25 settembre 2017

G. BATAILLE SULLA NASCITA DELL'ARTE

                                                       Georges Bataille dans la grotte de Lascaux en 1954
                                                                                            © Hans Hinz


« LA NAISSANCE DE L’ART »




Georges Bataille est celui qui a porté à son plus haut degré d’intensité la fascination que suscitent les œuvres de la Préhistoire. Il l’a condensée en une formule promise à une fortune considérable, qui exprimait bien la pensée de son temps, « la naissance de l’art. »1 Exceptionnelle, l’éclosion des tracés figuratifs l’était en effet au même titre que le langage dont l’existence doit être supposée, même si nous en ignorons le degré, alors, de développement. C’était un saut dans la pensée, une étape majeure dans l’invention d’un outil conceptuel fondamental, la représentation graphique, qu’attestent suffisamment le destin universel des images, l’infinie diversité de leurs usages en toute époque comme en toute culture, et leurs métamorphoses continues, dont le cinéma ou la 3D sont les derniers avatars.
Mais l’aura de cette naissance est aussi le fruit d’une double exception. D’abord, des trois modes fondamentaux de figuration que sont le dessin, la danse et le récit (et avec lui, le langage articulé), le premier est le seul dont nous soit parvenu un témoignage si ancien.
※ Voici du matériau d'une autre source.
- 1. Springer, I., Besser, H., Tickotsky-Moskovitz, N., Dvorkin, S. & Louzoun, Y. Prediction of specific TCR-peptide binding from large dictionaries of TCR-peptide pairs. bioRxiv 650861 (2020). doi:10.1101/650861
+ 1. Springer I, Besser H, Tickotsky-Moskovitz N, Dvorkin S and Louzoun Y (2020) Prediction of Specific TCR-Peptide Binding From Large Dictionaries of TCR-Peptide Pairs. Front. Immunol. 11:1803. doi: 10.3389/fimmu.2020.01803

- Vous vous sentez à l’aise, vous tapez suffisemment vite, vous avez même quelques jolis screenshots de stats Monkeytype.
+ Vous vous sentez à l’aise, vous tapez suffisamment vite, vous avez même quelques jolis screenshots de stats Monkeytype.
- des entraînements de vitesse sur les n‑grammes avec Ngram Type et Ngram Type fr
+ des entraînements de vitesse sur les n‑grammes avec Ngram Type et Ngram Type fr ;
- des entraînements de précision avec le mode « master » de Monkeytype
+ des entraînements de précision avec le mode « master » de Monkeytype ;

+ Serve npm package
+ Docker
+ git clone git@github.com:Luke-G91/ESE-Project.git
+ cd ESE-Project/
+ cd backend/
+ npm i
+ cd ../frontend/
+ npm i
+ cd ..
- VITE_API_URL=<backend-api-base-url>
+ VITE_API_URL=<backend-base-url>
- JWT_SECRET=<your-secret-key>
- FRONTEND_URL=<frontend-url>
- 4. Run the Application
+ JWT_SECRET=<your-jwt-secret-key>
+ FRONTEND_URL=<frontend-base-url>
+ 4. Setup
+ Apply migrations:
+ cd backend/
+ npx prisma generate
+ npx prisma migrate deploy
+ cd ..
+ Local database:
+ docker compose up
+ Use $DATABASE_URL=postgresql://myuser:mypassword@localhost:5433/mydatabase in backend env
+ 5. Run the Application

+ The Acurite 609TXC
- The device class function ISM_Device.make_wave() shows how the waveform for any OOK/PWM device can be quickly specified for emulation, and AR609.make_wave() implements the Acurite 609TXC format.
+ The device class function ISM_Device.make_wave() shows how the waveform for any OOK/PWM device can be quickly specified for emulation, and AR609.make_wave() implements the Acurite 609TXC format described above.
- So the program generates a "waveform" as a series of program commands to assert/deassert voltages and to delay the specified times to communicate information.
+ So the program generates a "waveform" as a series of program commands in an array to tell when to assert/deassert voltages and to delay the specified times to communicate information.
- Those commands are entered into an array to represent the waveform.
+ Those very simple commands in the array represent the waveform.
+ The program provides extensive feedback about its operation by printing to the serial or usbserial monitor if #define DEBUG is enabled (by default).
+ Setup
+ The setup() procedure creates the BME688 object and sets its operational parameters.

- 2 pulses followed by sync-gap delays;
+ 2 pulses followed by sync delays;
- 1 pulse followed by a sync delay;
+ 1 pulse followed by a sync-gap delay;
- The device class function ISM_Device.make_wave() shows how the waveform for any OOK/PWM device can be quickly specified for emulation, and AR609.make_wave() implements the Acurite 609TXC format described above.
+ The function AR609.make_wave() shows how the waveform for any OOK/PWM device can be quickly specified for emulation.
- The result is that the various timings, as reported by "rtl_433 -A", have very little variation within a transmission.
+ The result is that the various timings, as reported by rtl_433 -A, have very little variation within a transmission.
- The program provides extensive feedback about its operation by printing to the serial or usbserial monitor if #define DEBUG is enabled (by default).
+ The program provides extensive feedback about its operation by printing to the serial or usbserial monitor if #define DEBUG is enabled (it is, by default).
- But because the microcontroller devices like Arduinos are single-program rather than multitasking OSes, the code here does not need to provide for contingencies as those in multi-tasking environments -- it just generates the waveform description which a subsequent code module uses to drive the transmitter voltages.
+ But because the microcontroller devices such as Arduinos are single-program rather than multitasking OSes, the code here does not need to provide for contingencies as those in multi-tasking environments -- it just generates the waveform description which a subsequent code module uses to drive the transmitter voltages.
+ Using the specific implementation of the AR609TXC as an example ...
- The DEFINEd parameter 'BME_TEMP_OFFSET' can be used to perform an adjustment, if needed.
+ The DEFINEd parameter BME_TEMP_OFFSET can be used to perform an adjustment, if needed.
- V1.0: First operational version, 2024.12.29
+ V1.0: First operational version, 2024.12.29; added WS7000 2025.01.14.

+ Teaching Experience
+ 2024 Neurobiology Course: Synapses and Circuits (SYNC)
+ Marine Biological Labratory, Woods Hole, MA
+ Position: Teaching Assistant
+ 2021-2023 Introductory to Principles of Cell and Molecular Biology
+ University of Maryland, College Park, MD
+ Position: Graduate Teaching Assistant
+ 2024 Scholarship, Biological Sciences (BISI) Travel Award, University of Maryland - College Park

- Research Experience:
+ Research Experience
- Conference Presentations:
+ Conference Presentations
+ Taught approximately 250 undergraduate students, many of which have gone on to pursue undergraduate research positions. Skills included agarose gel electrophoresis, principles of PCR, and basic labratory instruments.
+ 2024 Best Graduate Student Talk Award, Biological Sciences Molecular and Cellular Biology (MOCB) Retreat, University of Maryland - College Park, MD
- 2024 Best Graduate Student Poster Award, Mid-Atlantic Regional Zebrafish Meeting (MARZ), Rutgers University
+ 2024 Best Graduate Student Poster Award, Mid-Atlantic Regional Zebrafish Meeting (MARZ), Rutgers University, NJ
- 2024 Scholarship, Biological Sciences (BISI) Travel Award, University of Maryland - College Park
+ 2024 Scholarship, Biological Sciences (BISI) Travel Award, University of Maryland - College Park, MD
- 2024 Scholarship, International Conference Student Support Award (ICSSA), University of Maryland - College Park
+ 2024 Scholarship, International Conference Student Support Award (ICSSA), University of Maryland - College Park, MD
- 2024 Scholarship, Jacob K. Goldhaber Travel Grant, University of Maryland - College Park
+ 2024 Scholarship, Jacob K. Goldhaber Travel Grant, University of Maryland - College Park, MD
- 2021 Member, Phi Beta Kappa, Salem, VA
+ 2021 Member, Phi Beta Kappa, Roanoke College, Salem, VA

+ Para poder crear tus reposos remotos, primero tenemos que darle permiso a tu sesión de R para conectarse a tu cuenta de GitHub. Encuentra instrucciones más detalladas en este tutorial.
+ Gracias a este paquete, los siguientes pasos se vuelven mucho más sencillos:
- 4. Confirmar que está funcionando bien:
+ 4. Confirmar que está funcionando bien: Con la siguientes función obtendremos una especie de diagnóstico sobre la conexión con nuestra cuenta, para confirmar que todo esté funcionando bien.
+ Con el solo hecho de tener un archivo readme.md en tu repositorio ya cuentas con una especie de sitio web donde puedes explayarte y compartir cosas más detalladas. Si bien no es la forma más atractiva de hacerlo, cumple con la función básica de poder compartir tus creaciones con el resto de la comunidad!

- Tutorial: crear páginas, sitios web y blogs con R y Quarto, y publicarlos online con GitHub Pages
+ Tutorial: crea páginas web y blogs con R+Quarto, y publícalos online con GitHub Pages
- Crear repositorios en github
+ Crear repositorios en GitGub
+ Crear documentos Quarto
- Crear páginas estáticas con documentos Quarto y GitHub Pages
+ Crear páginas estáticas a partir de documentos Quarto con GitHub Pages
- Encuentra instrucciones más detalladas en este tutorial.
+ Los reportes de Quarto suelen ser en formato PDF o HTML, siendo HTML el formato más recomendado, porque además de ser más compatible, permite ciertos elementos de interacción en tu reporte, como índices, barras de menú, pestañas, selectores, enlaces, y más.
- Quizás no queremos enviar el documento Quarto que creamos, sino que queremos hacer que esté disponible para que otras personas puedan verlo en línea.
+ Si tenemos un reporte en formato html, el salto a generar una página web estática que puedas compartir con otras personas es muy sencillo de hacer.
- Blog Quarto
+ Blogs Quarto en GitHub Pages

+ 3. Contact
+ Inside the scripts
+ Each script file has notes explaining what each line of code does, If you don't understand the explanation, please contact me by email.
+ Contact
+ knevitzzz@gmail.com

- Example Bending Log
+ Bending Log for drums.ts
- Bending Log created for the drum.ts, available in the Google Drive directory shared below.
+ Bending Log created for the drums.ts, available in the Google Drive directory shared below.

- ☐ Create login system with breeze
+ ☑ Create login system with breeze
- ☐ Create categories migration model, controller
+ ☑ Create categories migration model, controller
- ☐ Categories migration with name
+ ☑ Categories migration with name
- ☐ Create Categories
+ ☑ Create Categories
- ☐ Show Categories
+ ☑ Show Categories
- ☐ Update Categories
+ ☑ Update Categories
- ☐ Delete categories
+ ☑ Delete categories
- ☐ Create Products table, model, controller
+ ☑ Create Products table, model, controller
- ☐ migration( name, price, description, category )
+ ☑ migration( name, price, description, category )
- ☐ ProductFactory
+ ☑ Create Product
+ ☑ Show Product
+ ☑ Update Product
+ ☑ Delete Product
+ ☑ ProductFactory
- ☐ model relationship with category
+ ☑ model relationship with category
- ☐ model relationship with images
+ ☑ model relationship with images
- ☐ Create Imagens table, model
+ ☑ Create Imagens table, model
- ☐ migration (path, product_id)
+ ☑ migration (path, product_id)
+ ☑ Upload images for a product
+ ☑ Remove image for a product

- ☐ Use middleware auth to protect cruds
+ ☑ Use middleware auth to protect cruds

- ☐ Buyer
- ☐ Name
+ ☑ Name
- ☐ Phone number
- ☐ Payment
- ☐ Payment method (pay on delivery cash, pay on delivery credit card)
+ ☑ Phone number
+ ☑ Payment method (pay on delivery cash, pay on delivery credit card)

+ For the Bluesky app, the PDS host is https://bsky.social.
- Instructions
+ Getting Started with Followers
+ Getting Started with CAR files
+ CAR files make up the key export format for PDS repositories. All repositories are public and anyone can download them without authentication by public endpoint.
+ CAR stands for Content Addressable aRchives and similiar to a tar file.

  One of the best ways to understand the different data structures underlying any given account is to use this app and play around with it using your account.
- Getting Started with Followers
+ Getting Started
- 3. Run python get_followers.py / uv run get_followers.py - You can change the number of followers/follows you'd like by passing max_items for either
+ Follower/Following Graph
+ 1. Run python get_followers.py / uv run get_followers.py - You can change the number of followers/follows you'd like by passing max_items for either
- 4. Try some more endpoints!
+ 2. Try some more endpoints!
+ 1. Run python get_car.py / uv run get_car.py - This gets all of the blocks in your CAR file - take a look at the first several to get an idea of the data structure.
Nous ne savons rien de l’émergence des langues, bien antérieures à leurs premières codifications graphiques au 4e millénaire avant notre ère. Et que dire des danses qui toujours s’effacent, sitôt achevé le moment de leur geste ? Cette solitude archéologique, renforcée par l’absence de toute peinture corporelle connue mais dont la pratique a tout lieu d’être supposée elle aussi, a accentué la dimension exceptionnelle des tracés en concentrant sur eux l’éclat, toujours fabuleux, de l’origine. Ensuite, ils ont été distingués sous le nom d’« art » des autres manifestations de l’activité humaine, comme la fabrique d’outils, et ils furent avant tout rapportés à ce que nos concepts vagues appellent une pensée « symbolique » ou « religieuse », selon une intuition certes légitime mais qui se faisait au détriment de la dimension gestuelle et technique où s’enracinait le lent, le patient processus ayant conduit à leur émergence. À peine étaient-elles connues que ces premières peintures étaient aussitôt fixées dans les codes d’une pensée familière qui évacuait l’étrangeté de leur surgissement. Longtemps après que Pascal et Giordano Bruno eurent pressenti l’infinité des mondes qui nous environnaient, et peu après que Darwin eut commencé à nous révéler l’histoire antédiluvienne où notre propre espèce plongeait ses racines, ces peintures venaient moins éclairer l’insondable abîme de temps où s’inscrivait leur genèse, qu’interposer entre lui et nous le socle rassurant d’une apparition à laquelle nous donnions nos propres traits. Même lointaine et comme tout juste débourbée de la terre, la naissance de cet homme primitif jetait une nappe pudique d’humanité au-dessus d’un immense ossuaire d’espèces fossiles. Et ce n’était pas n’importe quelle naissance, puisqu’il s’agissait, avec l’art, de l’émergence de notre intelligence sensible la plus chargée de prestige, celle où nous pouvions distinguer sans effroi notre propre visage émergeant des ténèbres. […]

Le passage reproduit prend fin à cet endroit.